▶ MATERIAL PROVIDED:
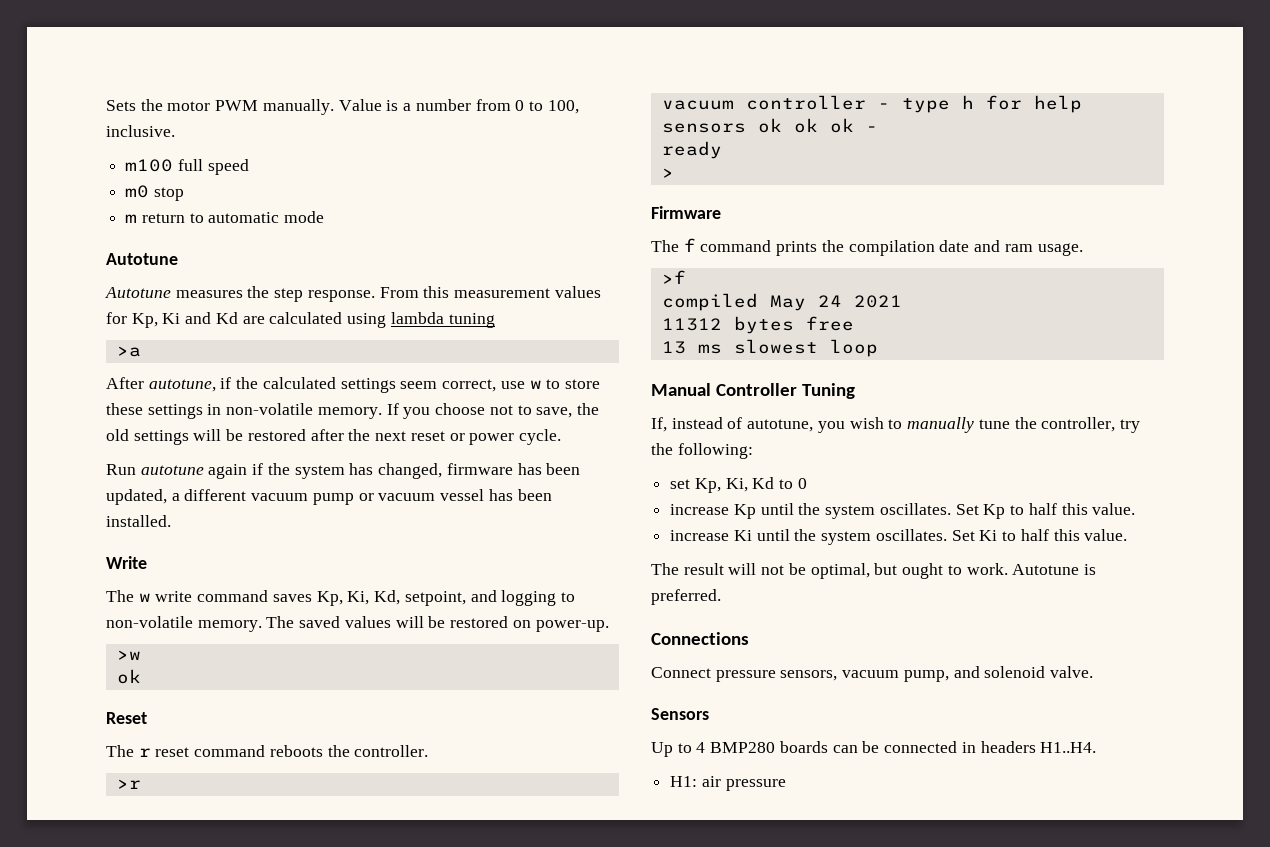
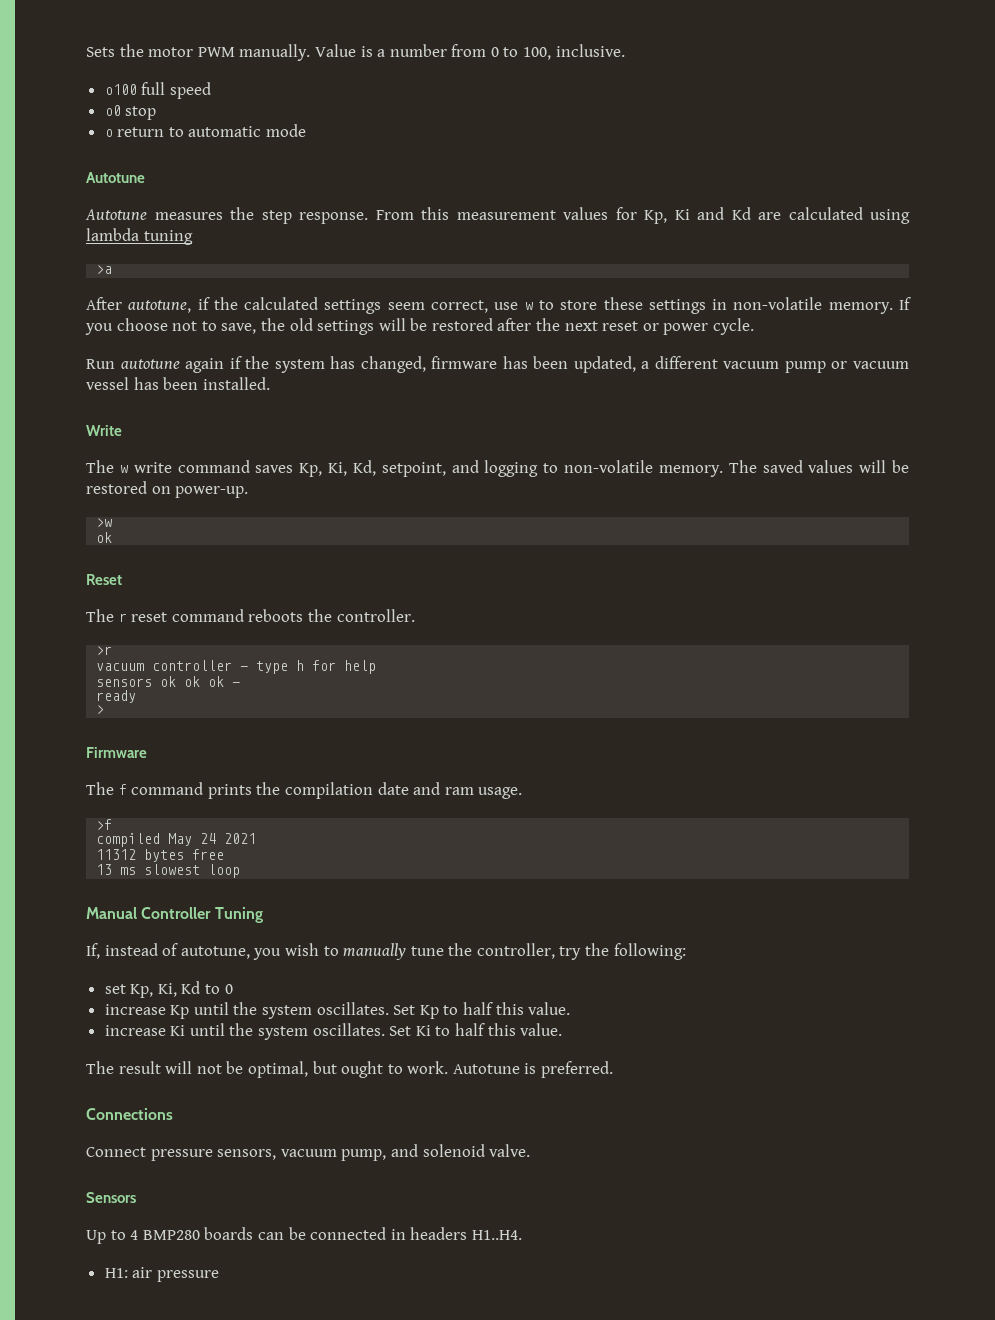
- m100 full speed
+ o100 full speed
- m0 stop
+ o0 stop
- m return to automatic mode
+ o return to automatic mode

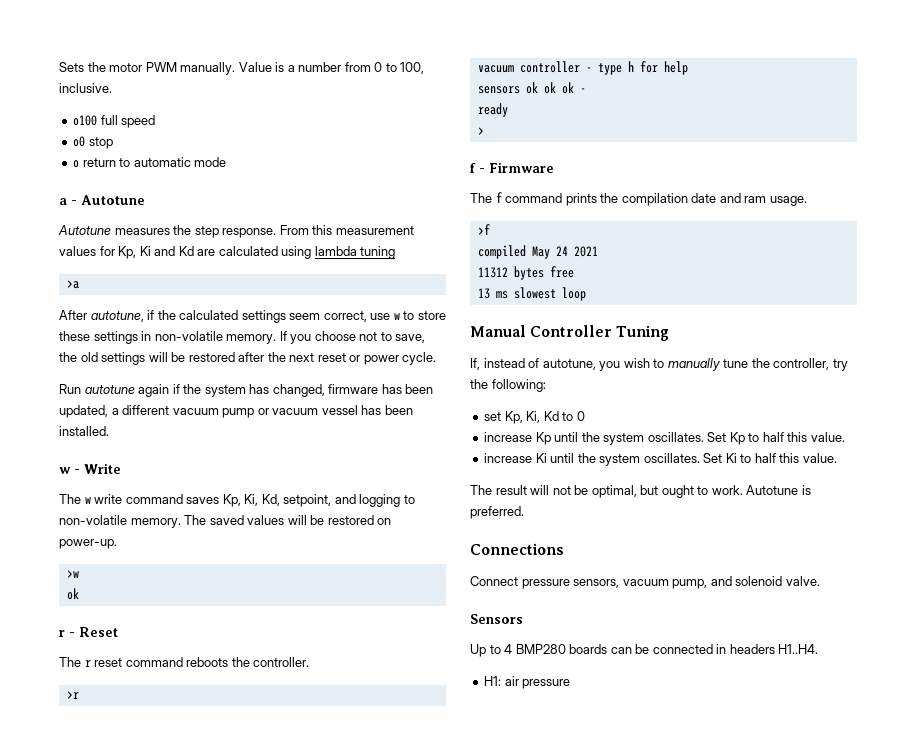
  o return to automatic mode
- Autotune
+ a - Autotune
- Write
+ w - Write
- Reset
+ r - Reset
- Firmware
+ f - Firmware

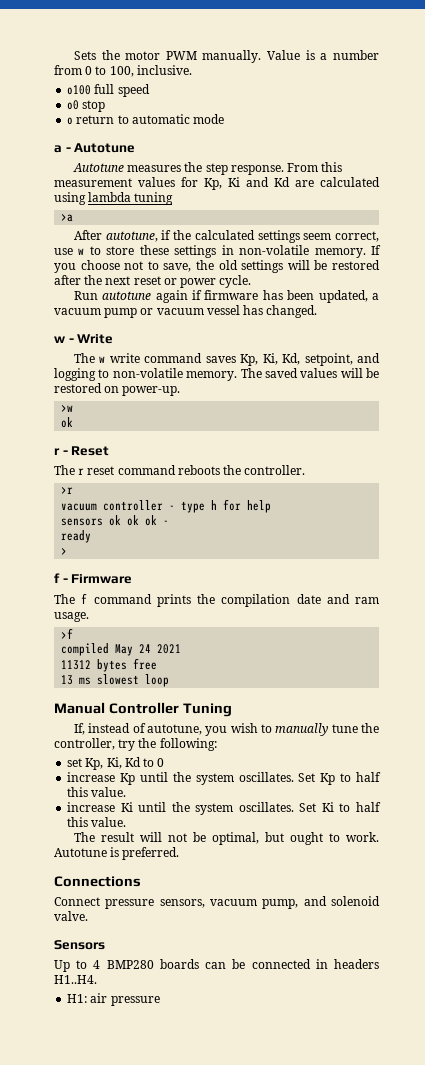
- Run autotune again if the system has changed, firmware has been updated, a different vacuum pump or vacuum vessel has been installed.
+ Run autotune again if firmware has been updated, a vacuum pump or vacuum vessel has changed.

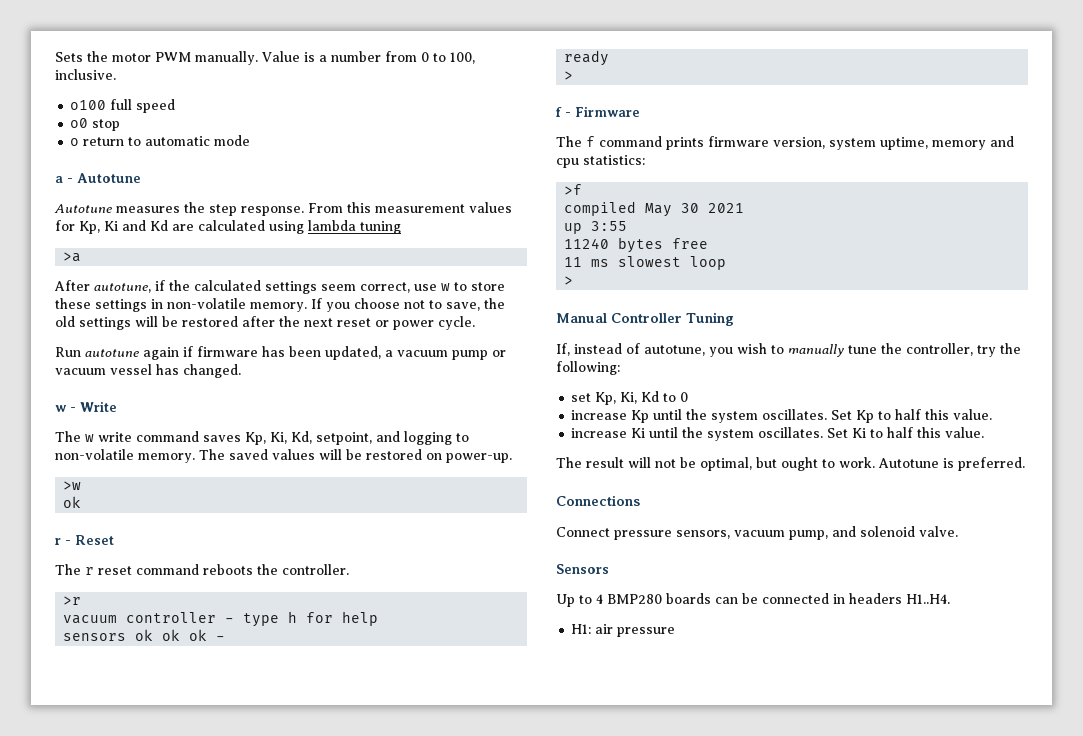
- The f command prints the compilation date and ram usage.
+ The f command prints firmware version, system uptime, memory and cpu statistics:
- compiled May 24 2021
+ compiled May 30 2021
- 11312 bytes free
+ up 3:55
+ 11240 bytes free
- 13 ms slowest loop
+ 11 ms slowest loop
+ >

---

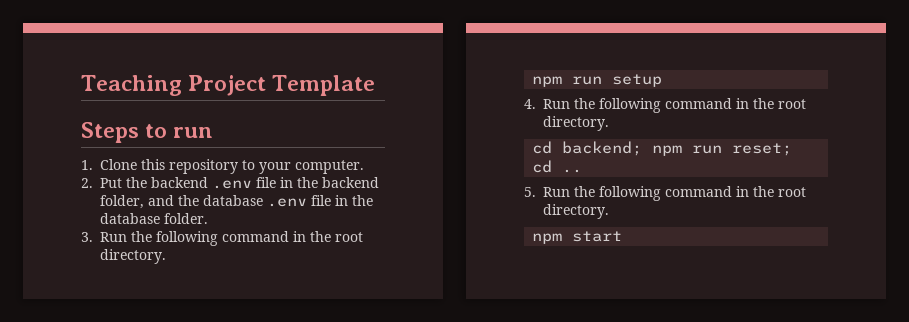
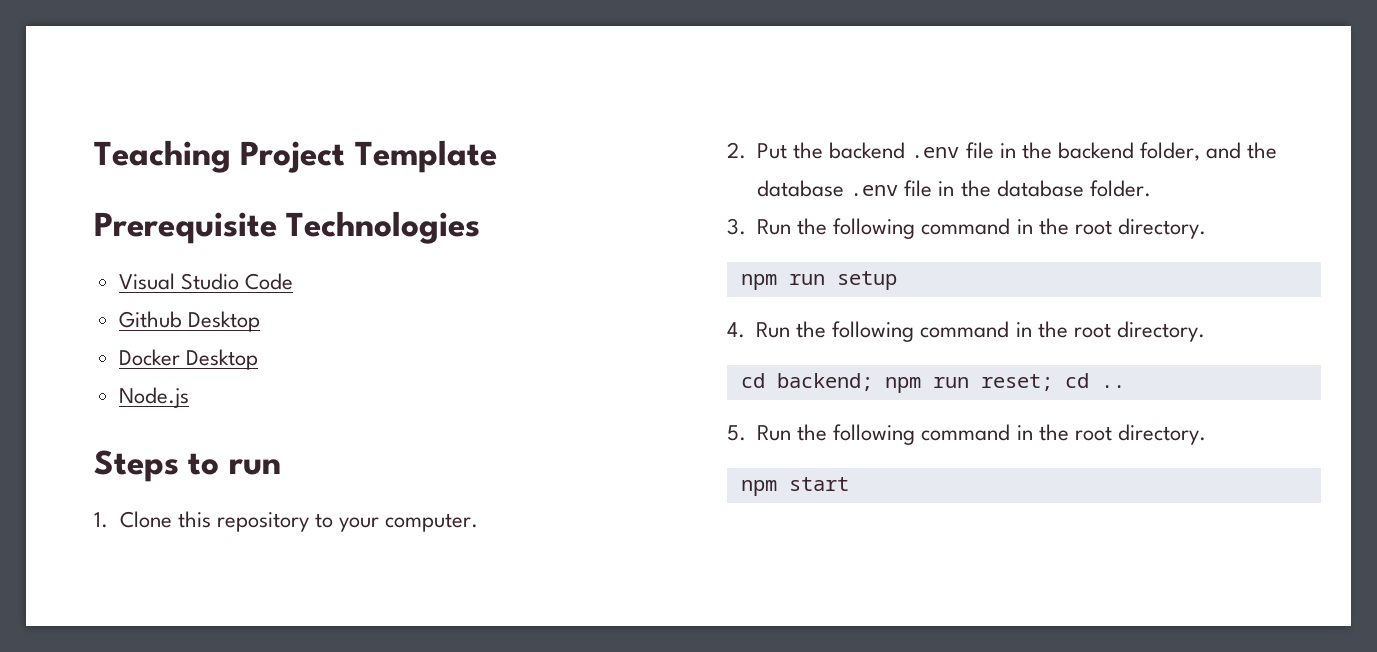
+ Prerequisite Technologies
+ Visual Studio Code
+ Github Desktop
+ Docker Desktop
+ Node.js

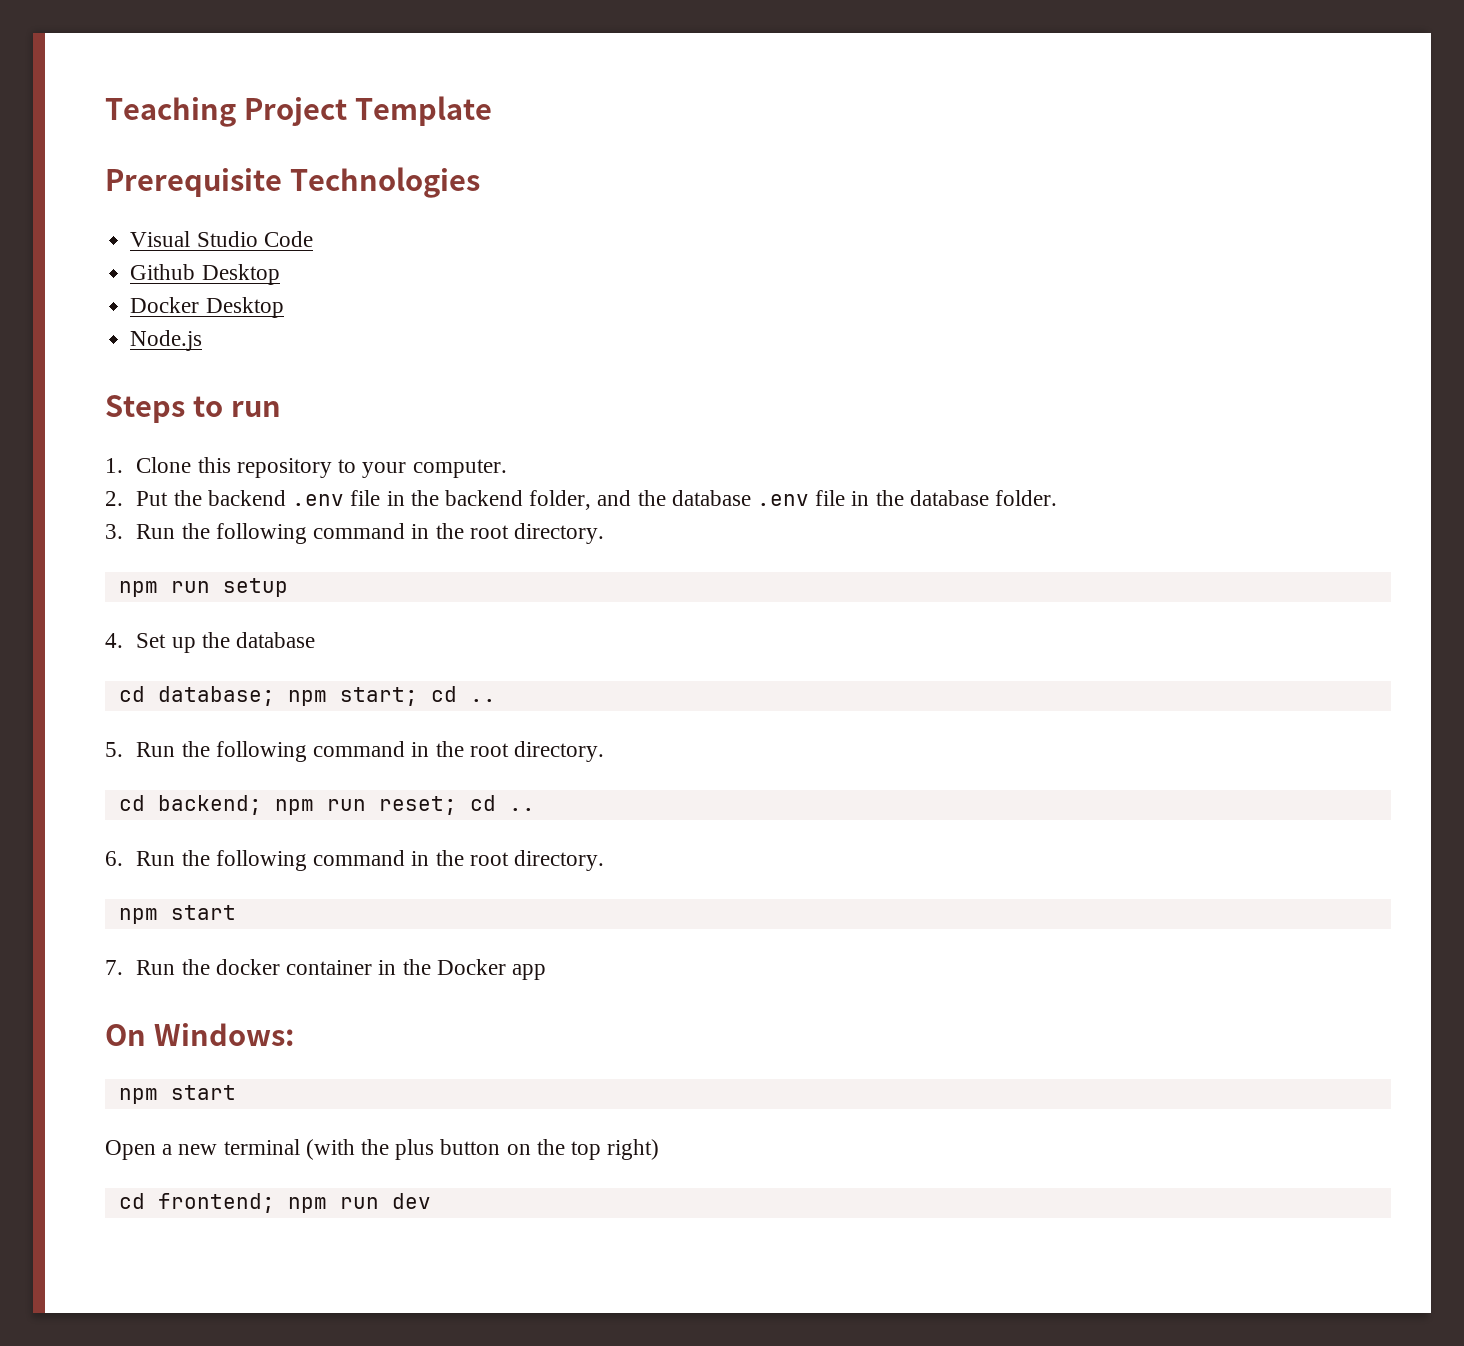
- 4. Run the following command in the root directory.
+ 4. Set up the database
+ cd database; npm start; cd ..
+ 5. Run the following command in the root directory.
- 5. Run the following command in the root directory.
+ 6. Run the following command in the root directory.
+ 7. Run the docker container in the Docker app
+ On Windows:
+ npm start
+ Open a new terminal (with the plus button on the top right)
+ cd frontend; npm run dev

▶ EXERCISE PROMPT:
Give the count of lines in the listing that contain the word "pump". No explanation is wanted.

▶ WRITTEN REPLY:
2